§ Action item:
In the records below, find the line containing "Travel Tissue Packs" and retype it and every line after it exactly, adding nothing.

(Excerpts from a dataset)
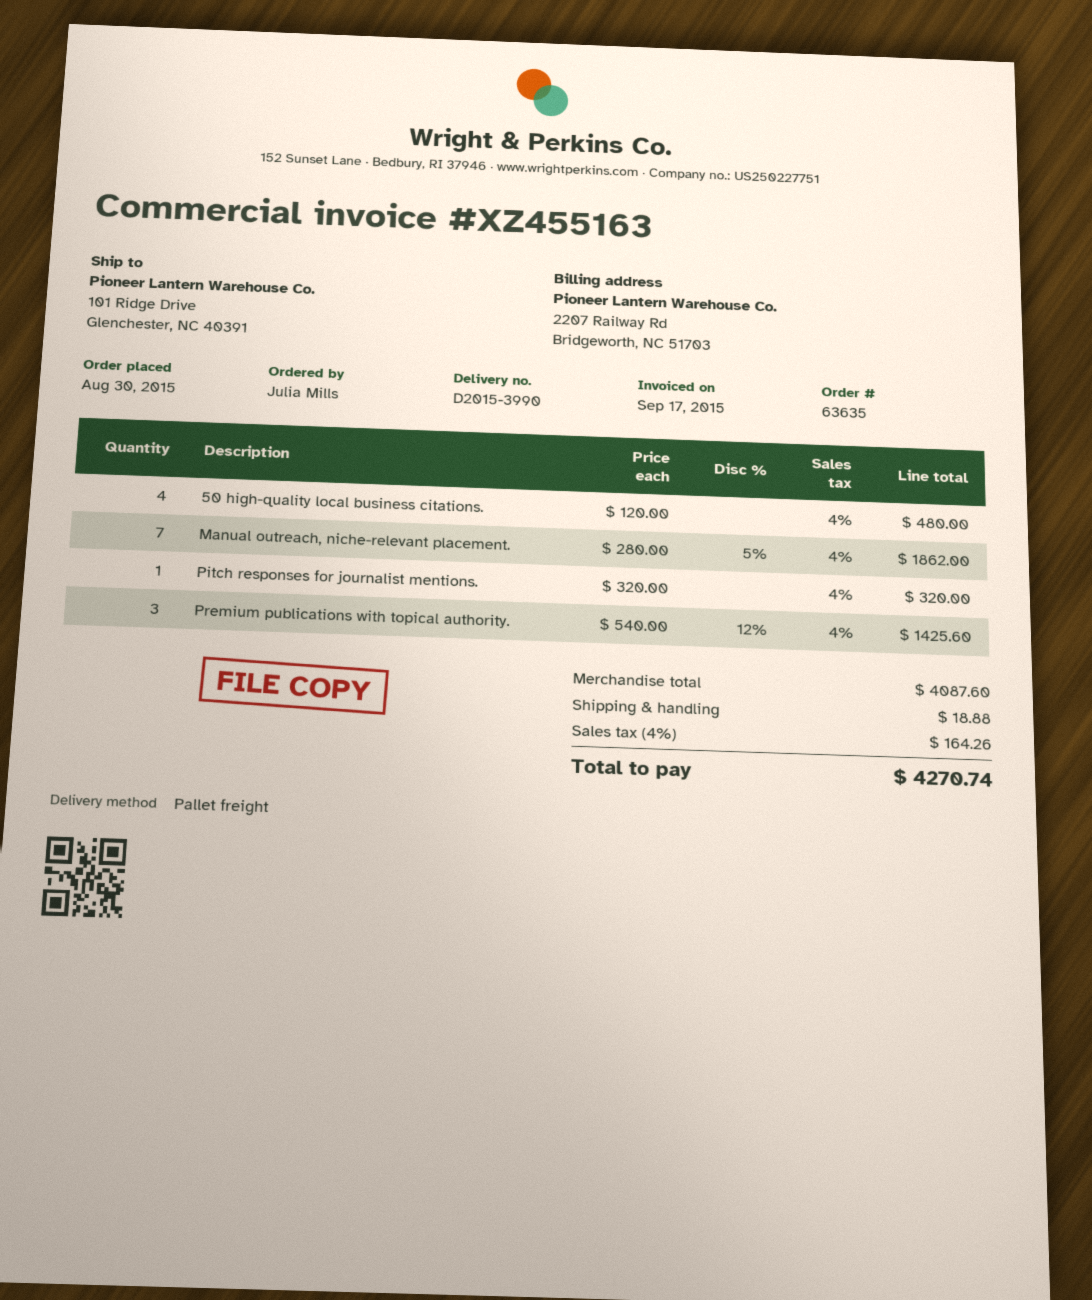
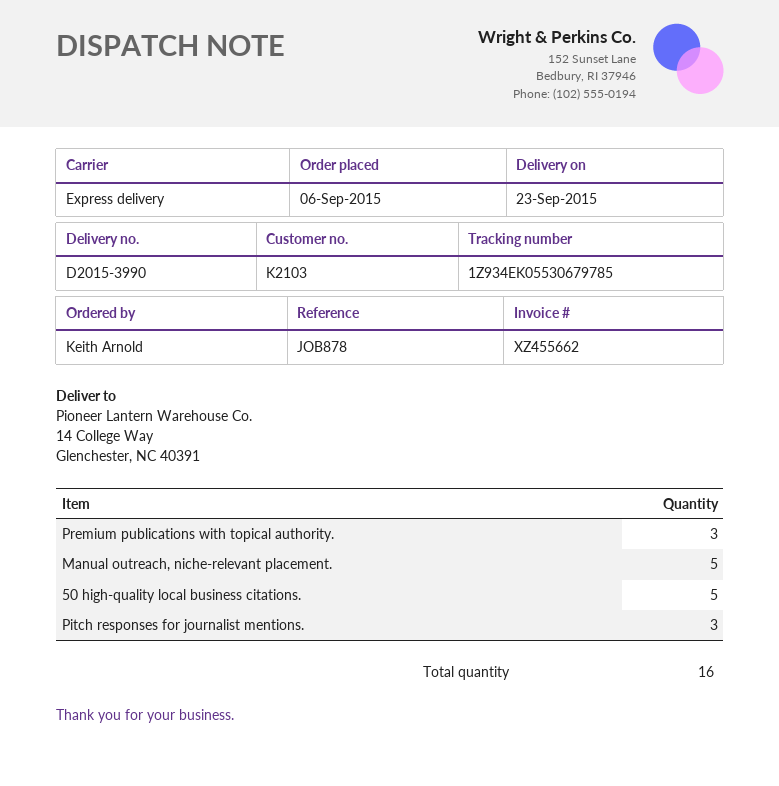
order date: 2015-08-30 -> 2015-09-06
invoice number: XZ455163 -> XZ455662
ordered by: Julia Mills -> Keith Arnold
shipping method: pallet freight -> express
ship to: 101 Ridge Drive, Glenchester, NC 40391 -> 14 College Way, Glenchester, NC 40391
50 high-quality local business citations.: 4 -> 5
Manual outreach, niche-relevant placement.: 7 -> 5
Pitch responses for journalist mentions.: 1 -> 3

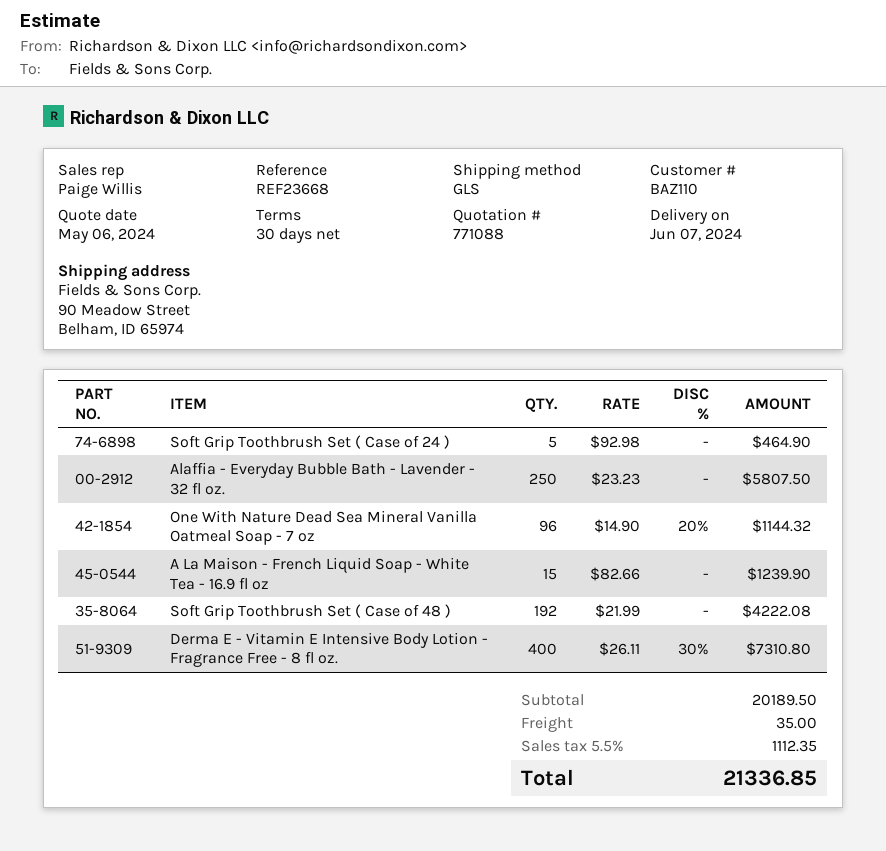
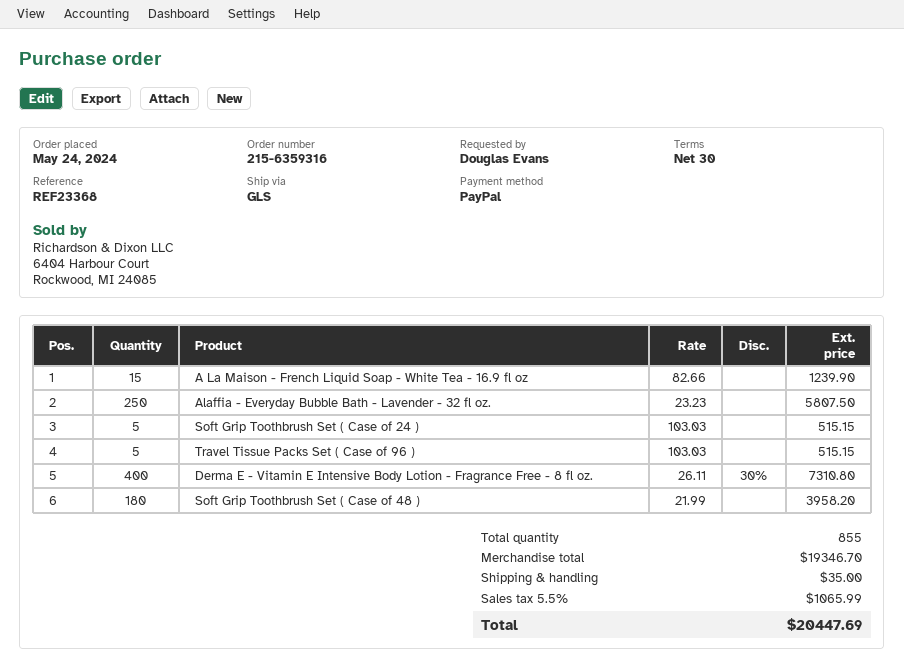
reference: REF23668 -> REF23368
Soft Grip Toothbrush Set ( Case of 24 ): 5 x 92.98 = 464.90 -> 5 x 103.03 = 515.15
One With Nature Dead Sea Mineral Vanilla Oatmeal Soap - 7 oz: 96 x 14.90 - 20% = 1144.32 -> none
Soft Grip Toothbrush Set ( Case of 48 ): 192 x 21.99 = 4222.08 -> 180 x 21.99 = 3958.20
Travel Tissue Packs Set ( Case of 96 ): none -> 5 x 103.03 = 515.15
subtotal: 20189.50 -> 19346.70
tax: 5.5% = 1112.35 -> 5.5% = 1065.99
total: 21336.85 -> 20447.69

§ Answer below:
Travel Tissue Packs Set ( Case of 96 ): none -> 5 x 103.03 = 515.15
subtotal: 20189.50 -> 19346.70
tax: 5.5% = 1112.35 -> 5.5% = 1065.99
total: 21336.85 -> 20447.69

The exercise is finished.